Meet Our Wadsworth International Fellows: Syon Vasquez
With the support of the Wadsworth International Fellowship Syon Vasquez will continue his training in archeology at University of California, Los Angeles, under the supervision of Richard Lesure.
I initially became interested in archaeology when I participated in excavations at an ancient Maya site in my home country of Belize. Subsequently, I pursued the personal interest that this initial experience engendered by taking up further instruction in archaeology at the University of South Florida, where I completed my BA in anthropology. While at the University of South Florida I undertook fieldwork and research investigating geoglyphs and early state formation on the southern coast of Peru. Additionally, I received training in both paleoethnobotanical as well as geoarchaeological methods.
This diverse background in archaeological theory and methods has given rise to my interest in various questions about past human activity in Belize and its surrounding regions. As it pertains to the pre-Columbian period, I am interested in examining early state formation in Mesoamerica. In particular, I would like to look at whether the same correlation between the proliferation of ritual activity and the emergence of incipient social inequality that I observed in my research on the southern coast of Peru, also occurs at early Mesoamerican sites.

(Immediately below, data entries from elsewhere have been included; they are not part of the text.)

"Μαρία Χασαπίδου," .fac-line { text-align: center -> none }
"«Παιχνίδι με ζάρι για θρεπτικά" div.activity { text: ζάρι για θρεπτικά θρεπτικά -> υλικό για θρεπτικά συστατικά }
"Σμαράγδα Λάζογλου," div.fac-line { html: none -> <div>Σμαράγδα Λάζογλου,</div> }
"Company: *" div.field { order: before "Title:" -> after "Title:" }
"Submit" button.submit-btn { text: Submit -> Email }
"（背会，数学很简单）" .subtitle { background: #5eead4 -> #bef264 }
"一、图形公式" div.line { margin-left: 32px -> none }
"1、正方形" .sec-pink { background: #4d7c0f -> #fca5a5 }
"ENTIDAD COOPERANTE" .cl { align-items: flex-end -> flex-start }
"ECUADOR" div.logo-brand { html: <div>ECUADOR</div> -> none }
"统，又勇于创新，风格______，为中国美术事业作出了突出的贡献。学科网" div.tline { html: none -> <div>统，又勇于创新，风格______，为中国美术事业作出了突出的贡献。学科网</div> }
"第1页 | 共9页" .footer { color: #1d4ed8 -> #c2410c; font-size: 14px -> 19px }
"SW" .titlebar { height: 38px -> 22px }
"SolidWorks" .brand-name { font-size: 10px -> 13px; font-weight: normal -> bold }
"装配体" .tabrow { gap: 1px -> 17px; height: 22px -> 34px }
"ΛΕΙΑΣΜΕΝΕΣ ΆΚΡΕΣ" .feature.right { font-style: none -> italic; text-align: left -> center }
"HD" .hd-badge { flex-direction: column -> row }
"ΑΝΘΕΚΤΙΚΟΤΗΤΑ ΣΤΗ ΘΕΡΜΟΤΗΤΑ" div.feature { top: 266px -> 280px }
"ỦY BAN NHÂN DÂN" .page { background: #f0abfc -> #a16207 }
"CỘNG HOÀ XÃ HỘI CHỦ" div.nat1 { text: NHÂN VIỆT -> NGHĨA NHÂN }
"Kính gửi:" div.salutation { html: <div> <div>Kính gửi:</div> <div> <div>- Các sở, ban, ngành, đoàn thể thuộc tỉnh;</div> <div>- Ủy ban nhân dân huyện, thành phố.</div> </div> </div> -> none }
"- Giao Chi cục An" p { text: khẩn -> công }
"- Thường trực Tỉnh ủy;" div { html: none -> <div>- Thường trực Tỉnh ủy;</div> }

Another one of my interests has to do with the archaeology of the colonial period in Belize. This is a subject that I have had an opportunity to survey more closely during the past several months which I have spent back home in Belize due to the COVID-19 pandemic and the consequent transition to online learning at UCLA. I have observed firstly, that the colonial period is severely understudied and secondly, that there is an abundance of colonial materials ripe for analysis employing archaeological methods. Thus, I am currently looking into the colonial architecture of the country’s largest city, Belize City and the mix of African, Indigenous and European architectural traditions that it preserves.
The fluidity of my research interests at this early stage in my scholarly career informed my decision to take up doctoral studies in the Interdepartmental Program in Archaeology at UCLA. My goal while at UCLA is to draw on the anthropology faculty’s wide array of interdisciplinary skillsets to enhance the holism of my training as an anthropologist, as well as to aid me in elaborating on my existing research interests.